Software for Bayesian Network Meta-Analyses

In this post we examine the statistical software available for conducting Bayesian network meta-analyses (NMA). The first two sections provide some background information and a review of the available software – we hope this section will be of interest to all of our readers. The final section provides an introduction to conducting NMA in Stan – Stan is a relatively new program for conducting Bayesian analyses – this section will be of interest to readers who conduct their own NMAs.

NMA and WinBUGS

Historically, Bayesian network meta-analyses have most often been conducted using WinBUGS. Lu and Ades proposed the first Bayesian network meta-analysis models in 2004 – their paper was accompanied by WinBUGS code [1]. Since then, numerous network meta-analysis publications have provided WinBUGS code for a whole range of applications including survival outcomes [2], modelling outcomes by time [3] and synthesising aggregated data with individual patient data [4]. The NICE Decision Support Unit (DSU) Technical Support Document (TSD) 2 also provides WinBUGS code for eight standard network meta-analysis models.

BUGS was first released in 1993 and was followed by WinBUGS in 1997. For many years, WinBUGS was the only program available that would allow users to fit Bayesian models easily. Since its inception, WinBUGS has facilitated the growth of Bayesian statistics by making Bayesian methods more accessible [5]. However, anyone who has used WinBUGS regularly will know that this program comes with some frustrations. It expects data in a custom format, it produces uninformative error messages (see Figure 1), it can be slow to converge and it doesn’t produce great graphics. Some of these frustrations can be addressed by using WinBUGS in conjunction with other software, such as R. The R2WinBUGS package allows users to call WinBUGS from within R – hence data formatting and plotting can be handled within R. However, other WinBUGS frustrations are not so easy to avoid.

Figure 1: The frustrations of WinBUGS – unintuitive error messages!

WinBugs

Whilst experienced users of WinBUGS may know that a ‘trap 66’ error is often associated with a poor choice of prior distribution for a variance parameter – ‘trap 66’ is not helpful to most.

 

Alternatives to WinBUGS

Since Lu and Ades key paper in 2004, many alternatives to WinBUGS have been released. Quantics conducted a review to identify and evaluate open source alternatives to WinBUGS for Bayesian network meta-analysis. Our goal was to identify software that could be used to fit a wide range of network meta-analysis models efficiently. The results of our review are summarised in the table below.

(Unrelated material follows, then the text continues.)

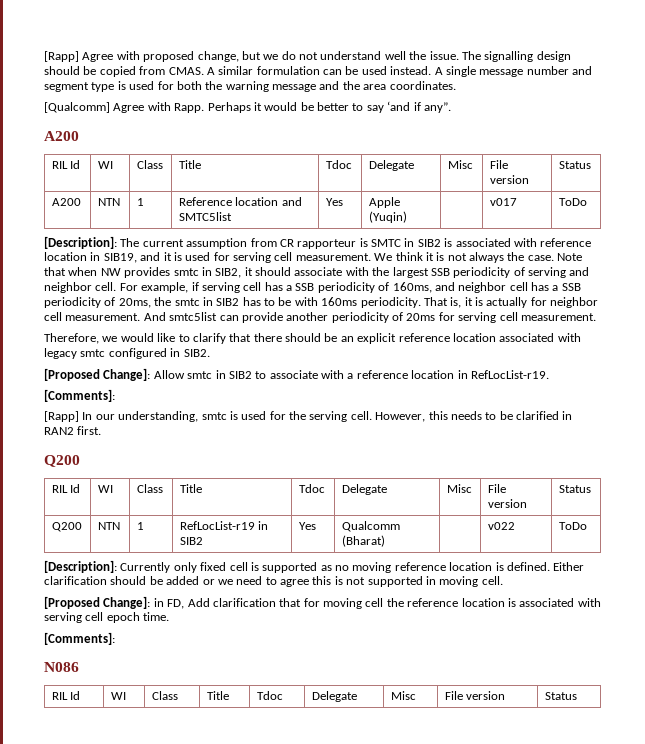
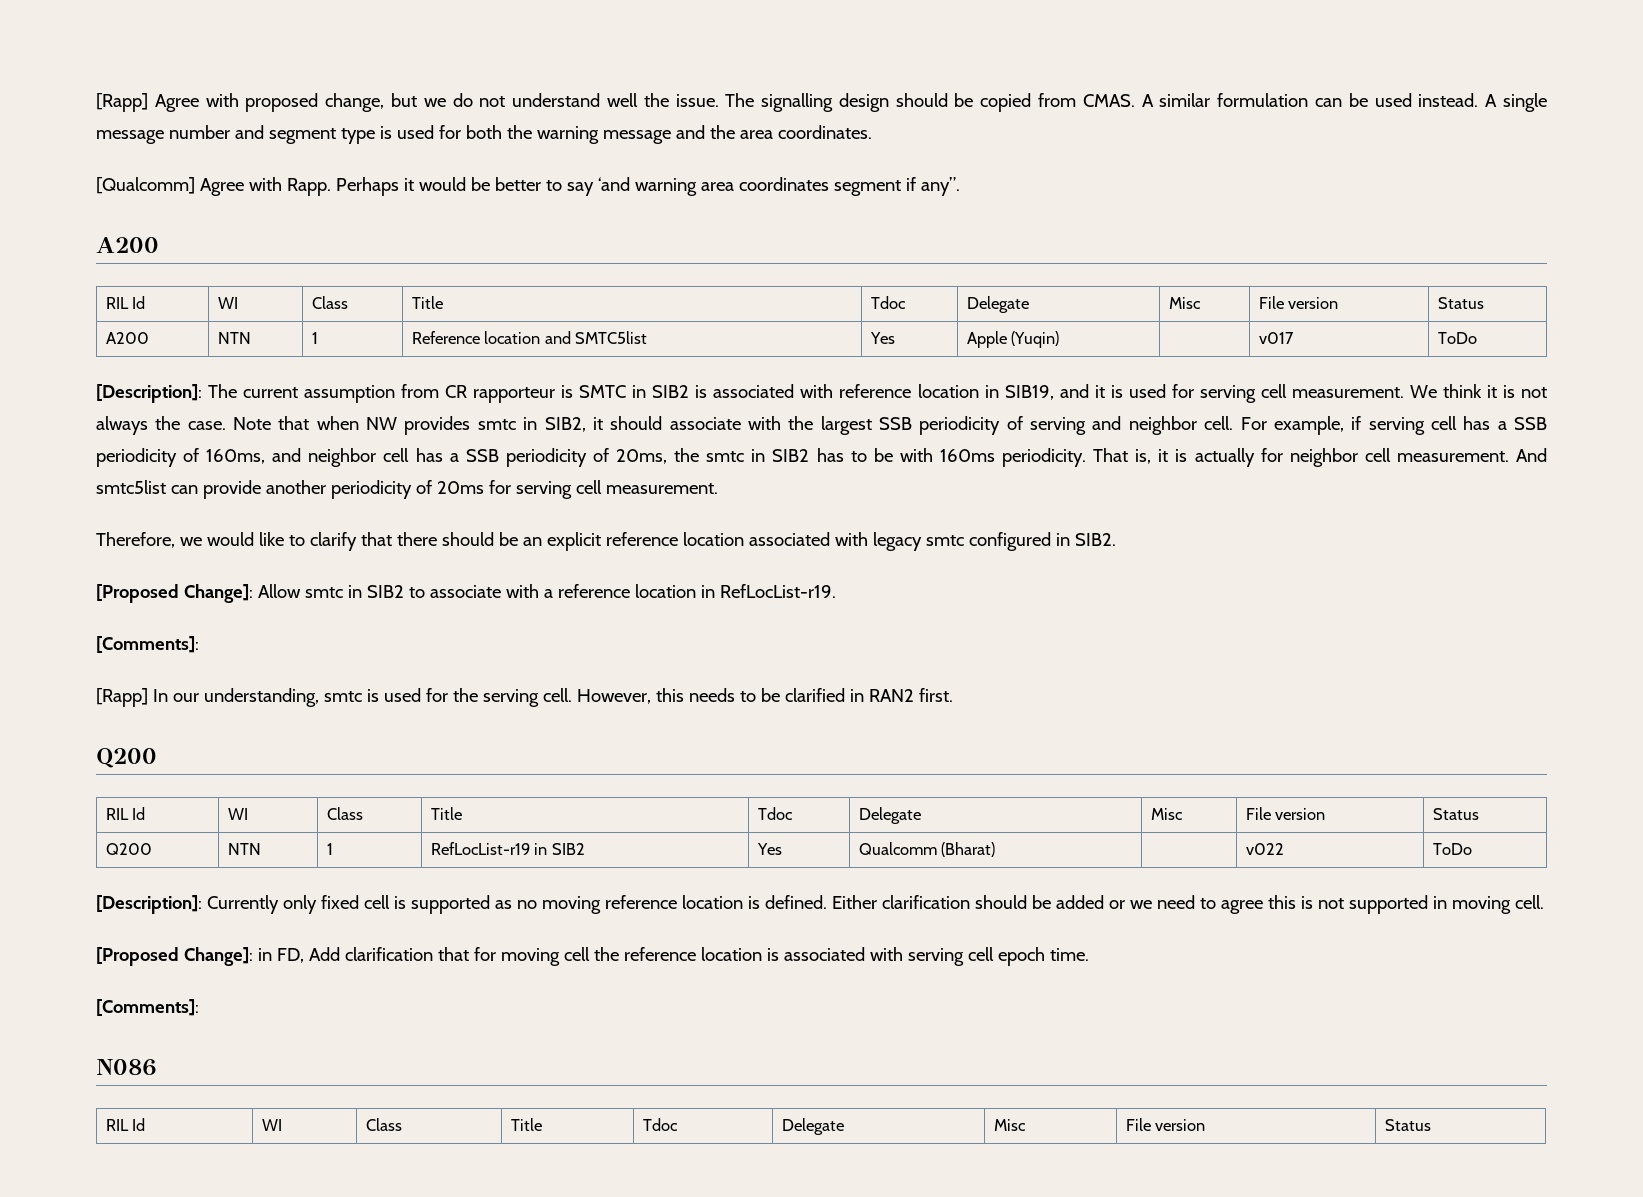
- Perhaps it would be better to say ‘and if any”.
+ Perhaps it would be better to say ‘and warning area coordinates segment if any”.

Table 1: Alternatives to WinBUGS

NMA Comparison

Out of the three potential alternatives highlighted above we felt that Stan was the best alternative because:

  • It uses the latest available MCMC methodology: Hamiltonian Monte Carlo (HMC) and no-U-turn samplers,
  • It has a flexible modelling language, including if/then statements and vector operations,
  • It provides useful error messages,
  • It is being actively developed and updated,
  • It is clearly documented with a 500+ page manual, and
  • It integrates with R for producing publication quality graphics.

For those readers interested in exploring Stan further and understanding how it can be applied to a network-meta analysis, the following section will guide you through the application of Stan to a WinBUGS example from the NICE DSU TSD 2. For those who are not already familiar with the NICE DSU TSD 2, it might be helpful to review examples 5 and 7 before reading this section.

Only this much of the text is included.